The Jurassic Park series was inspired by the real-life discovery of ancient insects trapped in deposits of amber.
A Bucks County gem dealer recently acquired a far more unusual specimen: an insect trapped inside a precious opal.
Scientists say they have never seen anything like it. And they are not sure how the stone, found on the Indonesian island of Java, could have formed while the insect remained intact. No one can even say what kind of insect it is, though it is presumed to be many millions of years old.
In the meantime, owner Brian Berger is drawing more buzz than a swarm of six-legged creatures.
A longtime gemologist in the Philadelphia area, Berger knows his precious stones, and he knew this was a rare find. But he wants help in identifying the insect and determining how it might have gotten there.
“I’ve gotten 100 emails from different entomologists,” he said. “I’m trying to figure out who the right people to do the job are.”
One scientist in Germany has offered to create a high-tech 3D scan of the specimen so that the insect’s body can be reproduced in a larger size for study.
That is a reasonable approach, said Jon Gelhaus, curator of entomology at the Academy of Natural Sciences of Drexel University. After looking at high-resolution photos of the object, Gelhaus said much more detail was needed to make a proper identification. Some sort of beetle or ant, perhaps?
“It certainly looks insect-like,” he said. “It’s an oddity.”
George Poinar Jr., the biologist whose work on amber-encased insects inspired Jurassic Park creator Michael Crichton, also was hesitant to say much.
“At this stage, there is not much to say other than it is very interesting,” said Poinar, who holds a courtesy faculty position at Oregon State University.
The premise of Jurassic Park was that scientists could breed dinosaurs by extracting dinosaur DNA from mosquitoes that had bitten them millions of years ago. That idea is still science fiction, as few mosquitoes have been found in amber deposits from that era, and any dinosaur DNA inside is likely to have degraded.
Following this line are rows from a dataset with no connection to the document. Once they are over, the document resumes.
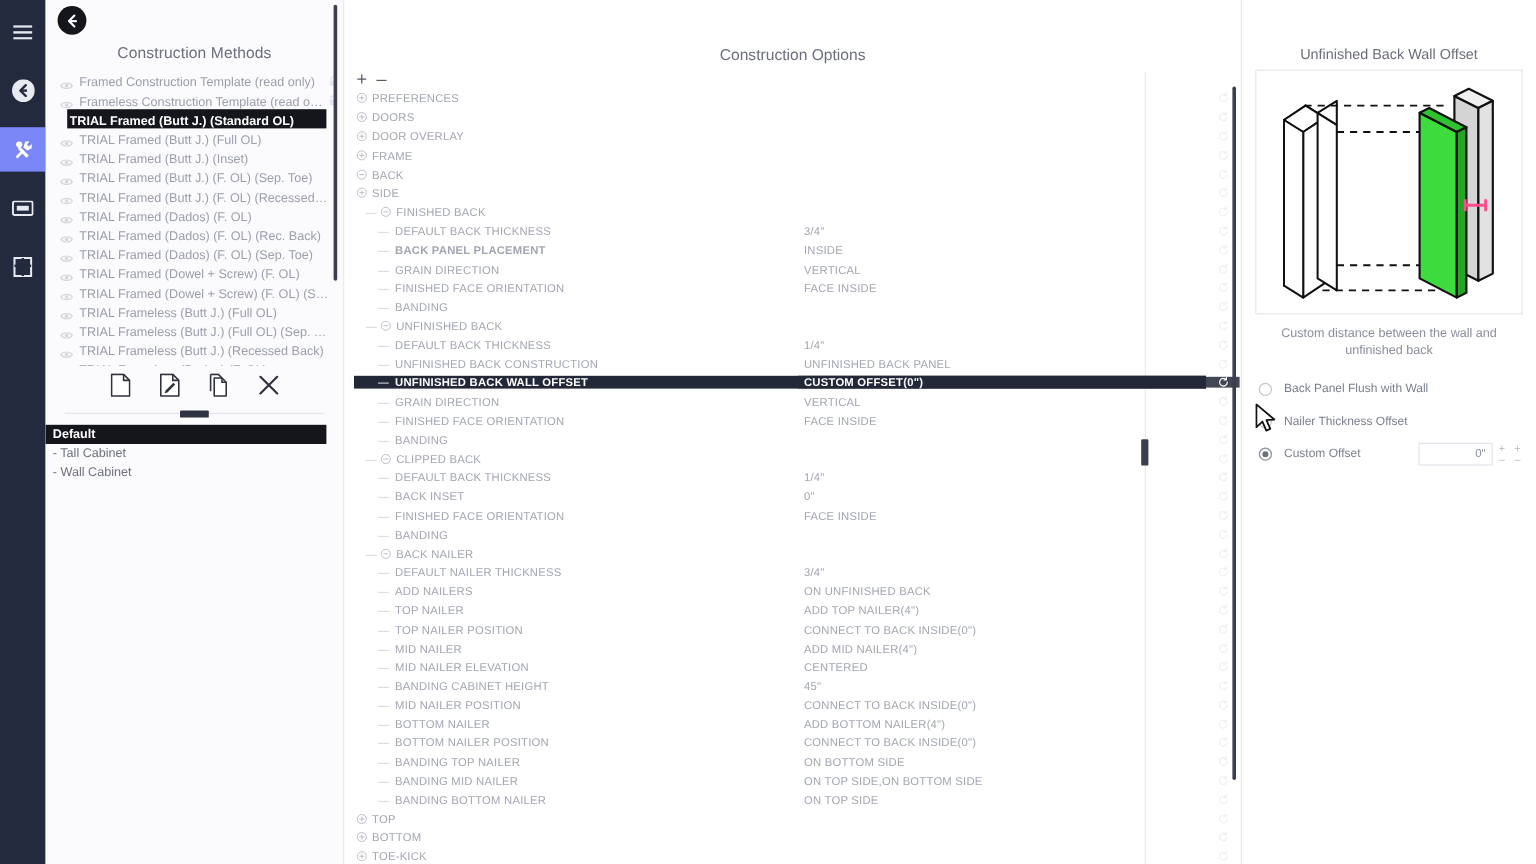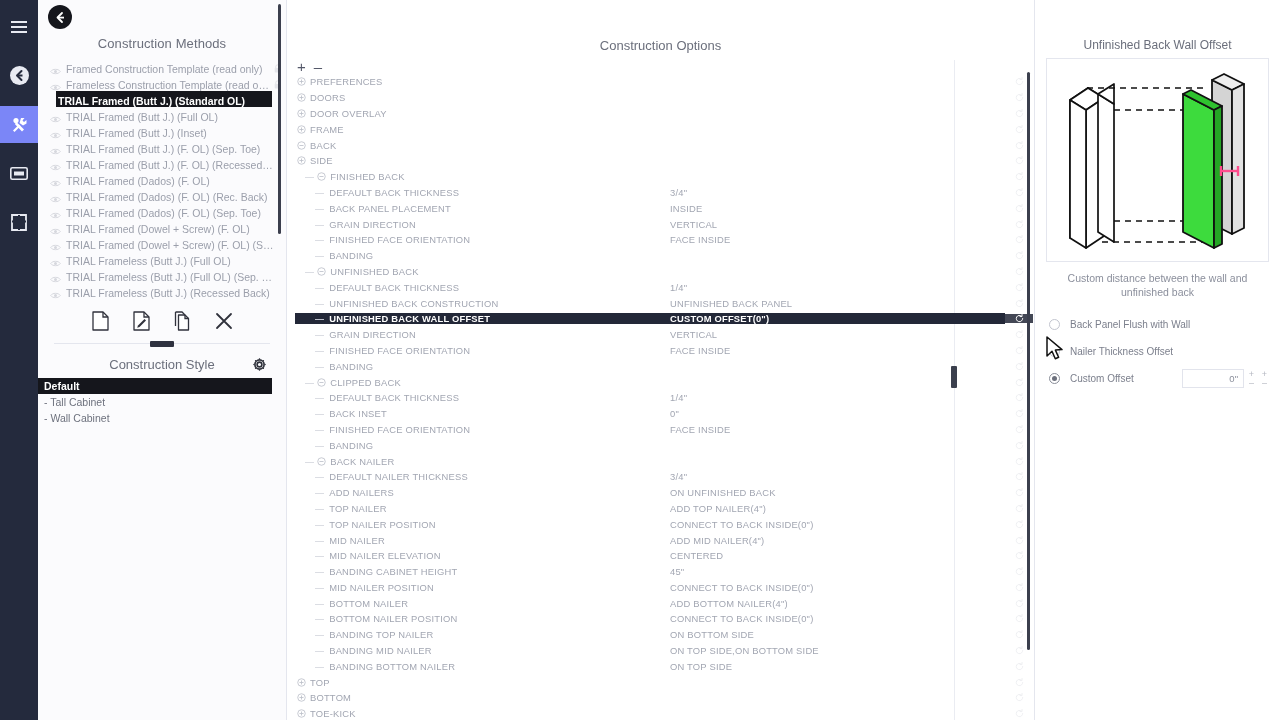--- a/index.html
+++ b/index.html
@@ -422,30 +422,20 @@
         <svg width="18" height="20" viewBox="0 0 18 20">
             <path d="M2 3 L16 17 M16 3 L2 17" stroke="#30323c" stroke-width="1.8" stroke-linecap="round"></path>
           </svg>
       </span>
     </div>
 
     <div class="splitter">
         <div class="grip"></div>
       </div>
 
-    <div class="style-title">
-      <span>Construction Style</span>
-      <span class="style-gear">
-        <svg width="13" height="13" viewBox="0 0 13 13">
-            <circle cx="6.5" cy="6.5" r="2.4" fill="none" stroke="#30323c" stroke-width="1.6"></circle>
-            <path d="M6.5 0 L7.6 1.2 H5.4 Z M6.5 13 L5.4 11.8 H7.6 Z M0 6.5 L1.2 5.4 V7.6 Z M13 6.5 L11.8 7.6 V5.4 Z M1.9 1.9 L3.5 2.1 L2.1 3.5 Z M11.1 11.1 L9.5 10.9 L10.9 9.5 Z M11.1 1.9 L10.9 3.5 L9.5 2.1 Z M1.9 11.1 L2.1 9.5 L3.5 10.9 Z" fill="#30323c"></path>
-            <circle cx="6.5" cy="6.5" r="4.6" fill="none" stroke="#30323c" stroke-width="1.7"></circle>
-          </svg>
-      </span>
-    </div>
     <div class="style-list" id="style-list">
         <div class="style-row selected">Default</div>
         <div class="style-row child">- Tall Cabinet</div>
         <div class="style-row child">- Wall Cabinet</div>
       </div>
   </div>
 
   <div class="panel-options">
     <div class="opt-title">Construction Options</div>
     <div class="opt-tools">
@@ -615,21 +605,21 @@
               <path d="M9.4 5.5 A3.9 3.9 0 1 1 8.1 2.6" fill="none" stroke="#c8cbd4" stroke-width="1.2" stroke-linecap="round"></path>
               <path d="M8.6 0.6 L8.6 3.1 L6.1 3.1" fill="none" stroke="#c8cbd4" stroke-width="1.2" stroke-linecap="round" stroke-linejoin="round"></path>
             </svg>
           </div>
         </div>
         <div class="trow">
           <div class="tlabel">
             <div class="hl-wrap">
               <span><span class="twig" style="width:20px;display:inline-block">&nbsp;</span><span style="color:#c9ccd5;font-size:9px;padding-right:3px">—</span></span>
               <span class="expander" style="flex: 0 0 0px;"></span>
-              <span style="padding-left: 2px;">BACK PANEL PLACEMENT</span>
+              <span style="padding-left: 2px; font-weight: bold;">BACK PANEL PLACEMENT</span>
             </div>
           </div>
           <div class="tvalue">INSIDE</div>
           <div class="treset">
             <svg width="9" height="9" viewBox="0 0 11 11">
               <path d="M9.4 5.5 A3.9 3.9 0 1 1 8.1 2.6" fill="none" stroke="#c8cbd4" stroke-width="1.2" stroke-linecap="round"></path>
               <path d="M8.6 0.6 L8.6 3.1 L6.1 3.1" fill="none" stroke="#c8cbd4" stroke-width="1.2" stroke-linecap="round" stroke-linejoin="round"></path>
             </svg>
           </div>
         </div>

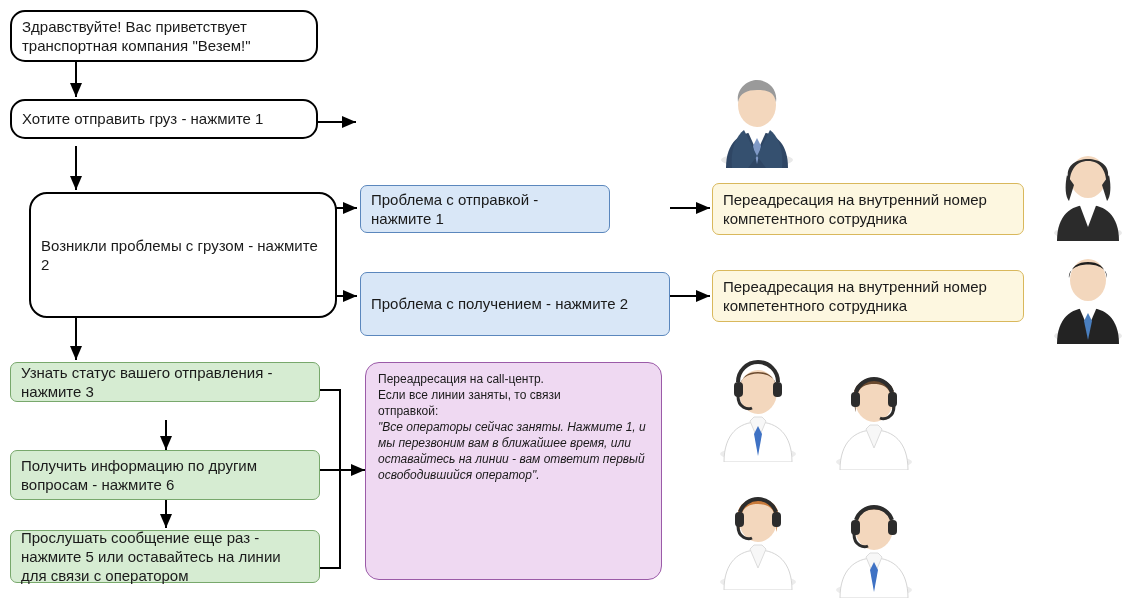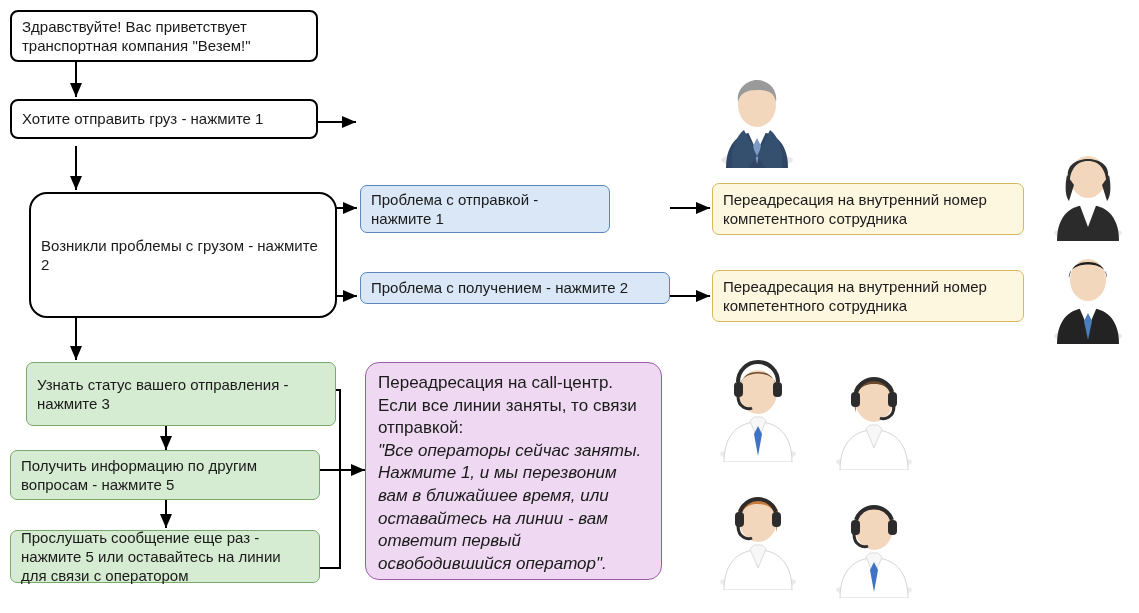--- a/index.html
+++ b/index.html
@@ -28,21 +28,21 @@
     padding: 6px 10px;
   }
   .node span {
     display: block;
     width: 100%;
   }
   
   .n-white {
     background: #ffffff;
     border: 2px solid #000000;
-    border-radius: 8px;
+    border-radius: 15px;
   }
   .n-white-round {
     background: #ffffff;
     border: 2px solid #000000;
     border-radius: 18px;
   }
   
   .n-yellow {
     background: #fdf7e0;
     border: 1.5px solid #d9b85c;
@@ -60,21 +60,21 @@
     border: 1.5px solid #78a86c;
     border-radius: 7px;
   }
   
   .n-purple {
     background: #efd9f2;
     border: 1.5px solid #9b5ba8;
     border-radius: 14px;
     align-items: flex-start;
     padding: 9px 12px;
-    font-size: 17px;
+    font-size: 12px;
     line-height: 1.33;
   }
   .n-purple .plain { font-style: normal; }
   .n-purple .quote { font-style: italic; display:block; }
 
   svg.edges {
     position: absolute;
     left: 0; top: 0;
     width: 1139px;
     height: 613px;
@@ -129,38 +129,38 @@
 
 
   <div class="node n-white-round" style="left:10px; top:192px; width:308px; height:126px;margin-left:19px;">
     <span>Возникли проблемы с грузом - нажмите 2</span>
   </div>
 
   <div class="node n-blue" style="left:360px; top:185px; width:250px; height:48px;">
     <span>Проблема с отправкой - нажмите 1</span>
   </div>
 
-  <div class="node n-blue" style="left:360px; top:272px; width:310px; height:32px;justify-content:center;">
+  <div class="node n-blue" style="left:360px; top:272px; width:310px; height:64px;justify-content:center;">
     <span>Проблема с получением - нажмите 2</span>
   </div>
 
   <div class="node n-yellow" style="left:712px; top:183px; width:312px; height:52px;">
     <span>Переадресация на внутренний номер компетентного сотрудника</span>
   </div>
 
   <div class="node n-yellow" style="left:712px; top:270px; width:312px; height:52px;">
     <span>Переадресация на внутренний номер компетентного сотрудника</span>
   </div>
 
-  <div class="node n-green" style="left:10px; top:362px; width:310px; height:64px;margin-left:16px;">
+  <div class="node n-green" style="left:10px; top:362px; width:310px; height:40px;">
     <span>Узнать статус вашего отправления - нажмите 3</span>
   </div>
 
   <div class="node n-green" style="left:10px; top:450px; width:310px; height:50px;">
-    <span>Получить информацию по другим вопросам - нажмите 5</span>
+    <span>Получить информацию по другим вопросам - нажмите 6</span>
   </div>
 
   <div class="node n-green" style="left:10px; top:530px; width:310px; height:53px;">
     <span>Прослушать сообщение еще раз - нажмите 5 или оставайтесь на линии  для связи с оператором</span>
   </div>
 
   <div class="node n-purple" style="left:365px; top:362px; width:297px; height:218px; flex-direction:column;">
     <span class="plain">Переадресация на call-центр.</span>
     <span class="plain">Если все линии заняты, то связи</span>
     <span class="plain">отправкой:</span>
Still, amber does a great job of preserving the bodies of insects. But opal?
Opal can form in two ways, though some of the details are not fully understood, said Peter J. Heaney, a professor in the geosciences department of Pennsylvania State University.
One occurs when cavity in a rock formation becomes filled with water that is enriched with a substance called silica — a compound of silicon and oxygen. The silica can form microscopic spheres that settle to the bottom in an orderly pattern.
“They will actually drop like marbles down to the bottom of the cavity,” Heaney said.
Over time, most of the water evaporates, and somehow the matrix of spheres solidifies, though that part of the process is not well understood, he said.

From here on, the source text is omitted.